Of late the US fiscal cliff has been a cause of concern globally and Adrian Mowat, Chief Asian and Emerging Market Equity Strategist, believes markets around the world are likely to be volatile due to the debt ceiling negotiations.
Of late the US fiscal cliff has been a cause of concern globally and Adrian Mowat, Chief Asian and Emerging Market Equity Strategist, JP Morgan, believes markets around the world are likely to be volatile due to the debt ceiling negotiations. As a result, he advises clients to be cautious ahead of the negotiations in the US. He suggests investors to buy into a possible correction.
Mowat further added that there were huge inflows into emerging market fixed income in 2012. According to him, equities are likely to find support from funds switching out of fixed income. Moreover, emerging market equities have an opportunity to fare better in 2013 when compared to the last calendar year. Global equities are also likely to outperform in the second half of the calendar year 2013, opined Mowat.

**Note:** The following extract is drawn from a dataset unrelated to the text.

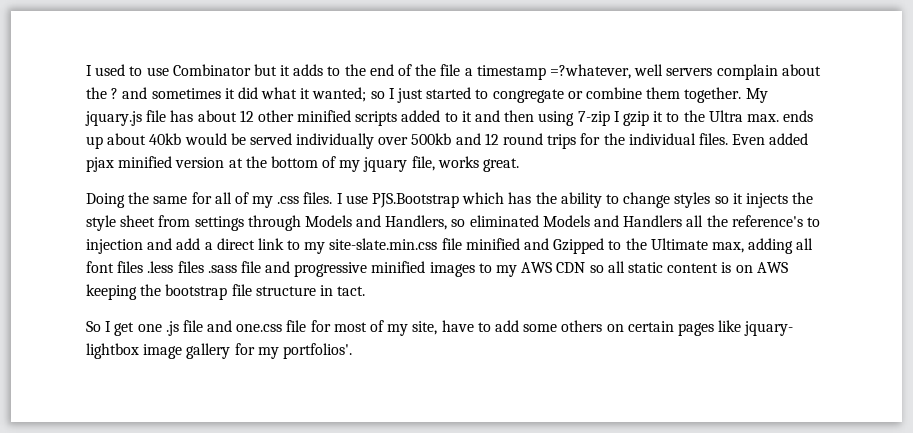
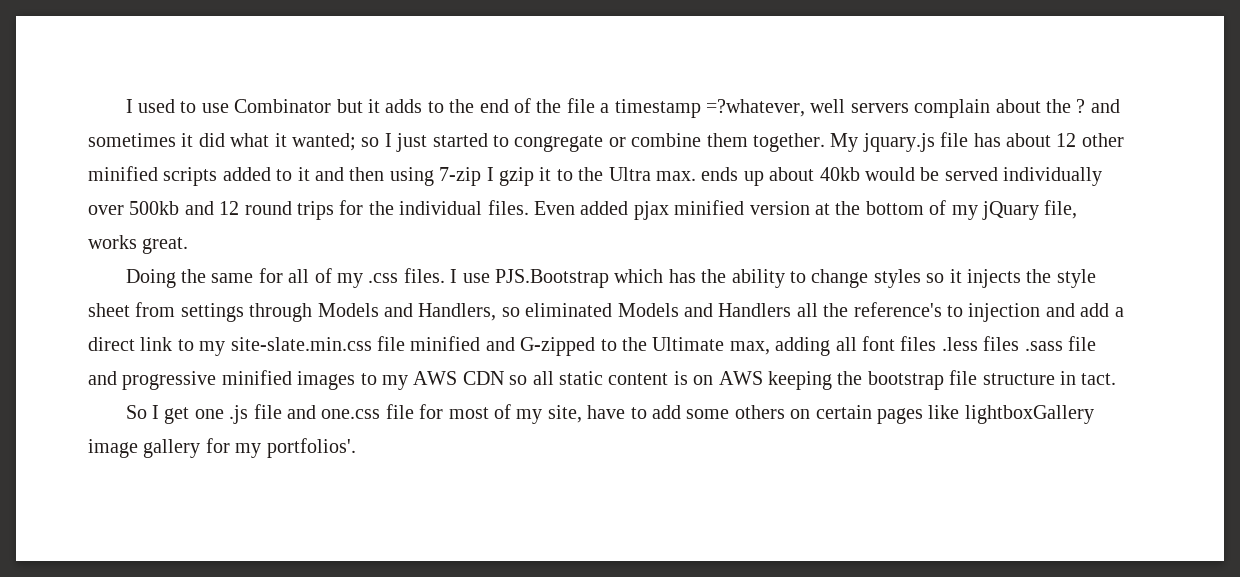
[363,157,408,172] jquary -> [981,201,1039,220] jQuary
[553,238,605,254] Gzipped -> [520,337,596,356] G-zipped
[744,321,794,336] [86,343,139,359] jquary- lightbox -> [964,405,1094,424] lightboxGallery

However, he is not very optimistic about India replicating its 2012 returns in 2013. He feels gains in India are going to depend on government policy action. He is of the view that the Indian market may underperform global markets going into the budget.
Below is the edited transcript of Adrian Mowat's interview with CNBC-TV18
Q: Between now and the end of February, are you expecting to see some volatility and turbulence in global markets as they resolve issues of the debt ceiling etc?
A: Yes, I think investors should become a bit more cautious tactically. In the long-term we are very bullish on markets but, as we look into February, we need to deal with the debt ceiling, we need to deal with the fiscal cliff as we did not have a fiscal cliff deal. We decided to postpone the decision until February.
It is important to understand the context of this. There does not seem to be any unity within the Republican Party. So it is going to be difficult for the White House to find out who to negotiate with in order to come through with a deal.
If you then look at the economic data in February, that might show you some weakness. When you receive your pay-cheques in the United States at the end of January, there will be less dollars in those pay-cheques because of the increase in the payroll tax. I do expect the volatility to pick up. My advice to clients would be to be a little more cautious in the short-term.
Q: Are you expecting a significant pullback in markets and if it were to come about over the next six to eight weeks, would you advice your clients to buy into that weakness again?
A: I would definitely advice them to buy into the weakness. Our base case is that we would see markets coming off but do not see a significant pullback, nothing like we saw maybe in May 2012. However, it is important to look at the current consensus view, which is that economies are okay, they are generally improving, European risk is low, emerging markets (EMs) economies are also getting better. When that is the consensus, you are open to a little more disappointment. The focus of our concern with the sale off though is very much the United States.
Q: Do you expect a 5 to 10 percent correction and would that be equal for all markets because the last few weeks of December did see weakness for the US markets but that did not necessarily translate into weakness for Asia?
A: I think it would be for all markets rather than just for the US. So the US did not fall but, it did not outperform the other markets that were rallying. But I think if the US is correcting and you tend to see the correlation rise with other markets.
Q: To talk about flows for a little bit, what kind of trajectory do you think flows will take for at least the early couple of months in this year because that has been phenomenal, especially for markets like India and most recently China as well?
A: What we saw last year was huge inflows into fixed income, particularly in the emerging world and relatively good inflows into emerging market equities. As you highlight, those were somewhat back-loaded towards the latter part of 2012.
We do believe that the big medium-term call is a swing of money out of fixed income into equities and that is what makes this bullish equities medium-term to long-term, even though we may have a more short-term cautious view. I would see India benefitting from that as I would see other emerging markets benefitting from that.